Before-and-after change records

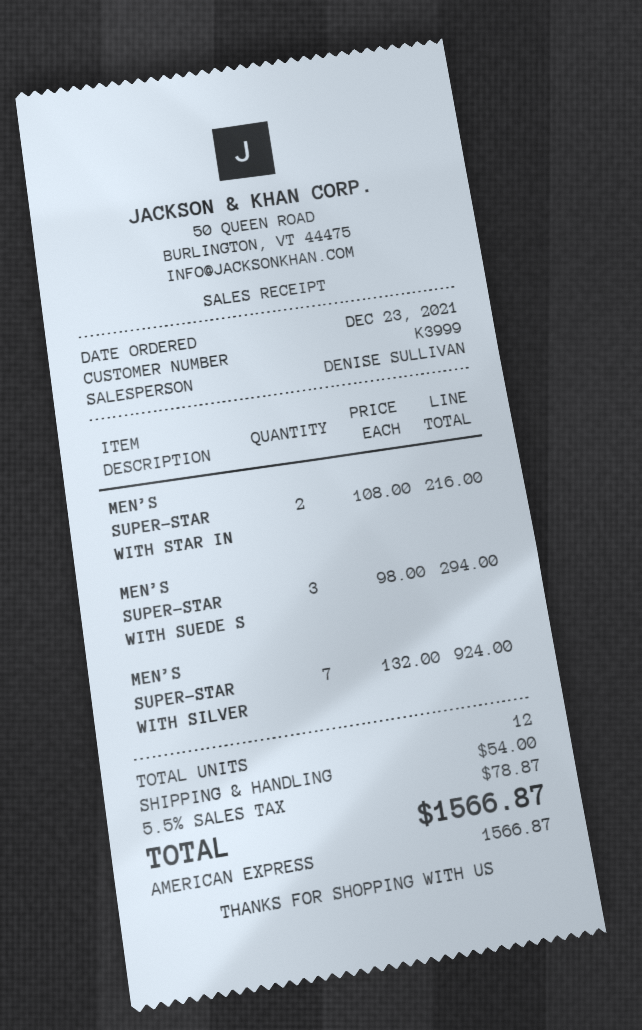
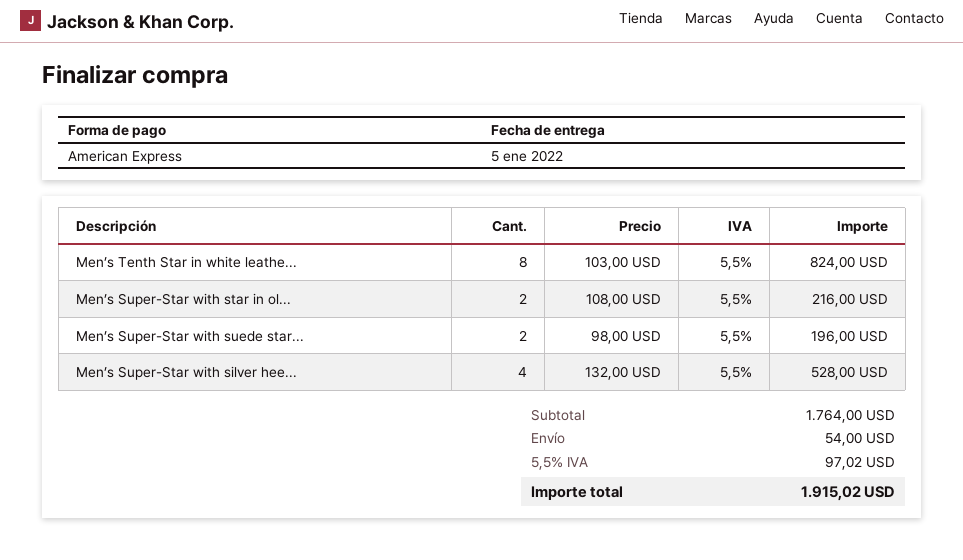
MEN’S SUPER-STAR WITH SUEDE S: 3 x 98.00 = 294.00 -> 2 x 98.00 = 196.00
MEN’S SUPER-STAR WITH SILVER: 7 x 132.00 = 924.00 -> 4 x 132.00 = 528.00
Men’s Tenth Star in white leathe...: none -> 8 x 103.00 = 824.00
tax: 5.5% = 78.87 -> 5.5% = 97.02
total: 1566.87 -> 1915.02

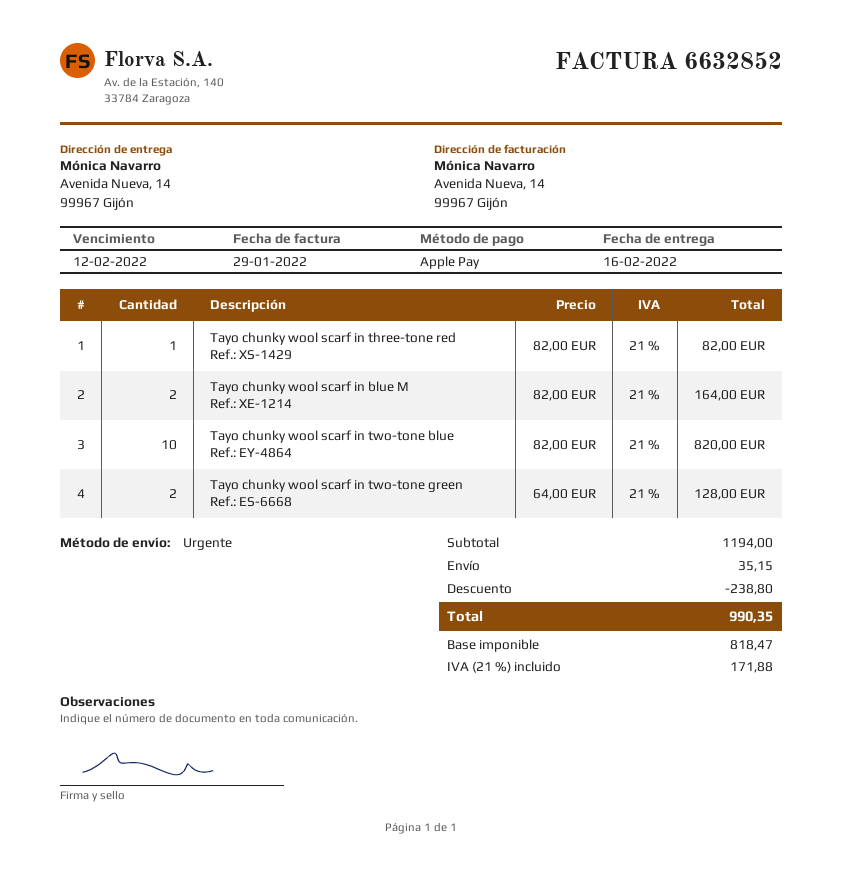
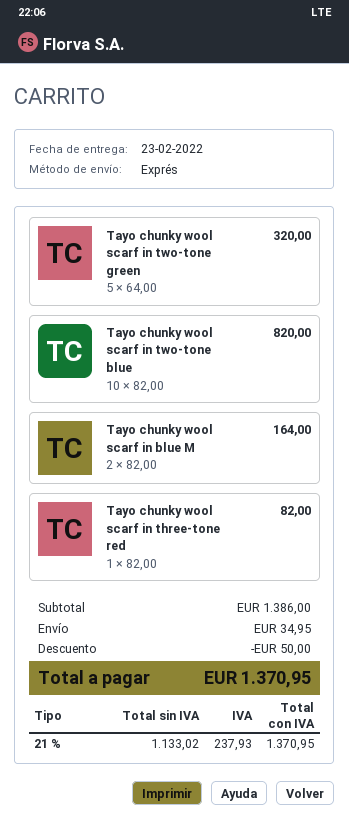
delivery date: 2022-02-16 -> 2022-02-23
Tayo chunky wool scarf in two-tone green: 2 x 64.00 = 128.00 -> 5 x 64.00 = 320.00
subtotal: 1194.00 -> 1386.00
discount: 238.80 -> 50.00
shipping: 35.15 -> 34.95
net: 818.47 -> 1133.02
tax: 21% = 171.88 -> 21% = 237.93
total: 990.35 -> 1370.95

▸ Your instructions: Above are the records; copy them exactly without the pictures.

▸ Solution to this exercise:
MEN’S SUPER-STAR WITH SUEDE S: 3 x 98.00 = 294.00 -> 2 x 98.00 = 196.00
MEN’S SUPER-STAR WITH SILVER: 7 x 132.00 = 924.00 -> 4 x 132.00 = 528.00
Men’s Tenth Star in white leathe...: none -> 8 x 103.00 = 824.00
tax: 5.5% = 78.87 -> 5.5% = 97.02
total: 1566.87 -> 1915.02

delivery date: 2022-02-16 -> 2022-02-23
Tayo chunky wool scarf in two-tone green: 2 x 64.00 = 128.00 -> 5 x 64.00 = 320.00
subtotal: 1194.00 -> 1386.00
discount: 238.80 -> 50.00
shipping: 35.15 -> 34.95
net: 818.47 -> 1133.02
tax: 21% = 171.88 -> 21% = 237.93
total: 990.35 -> 1370.95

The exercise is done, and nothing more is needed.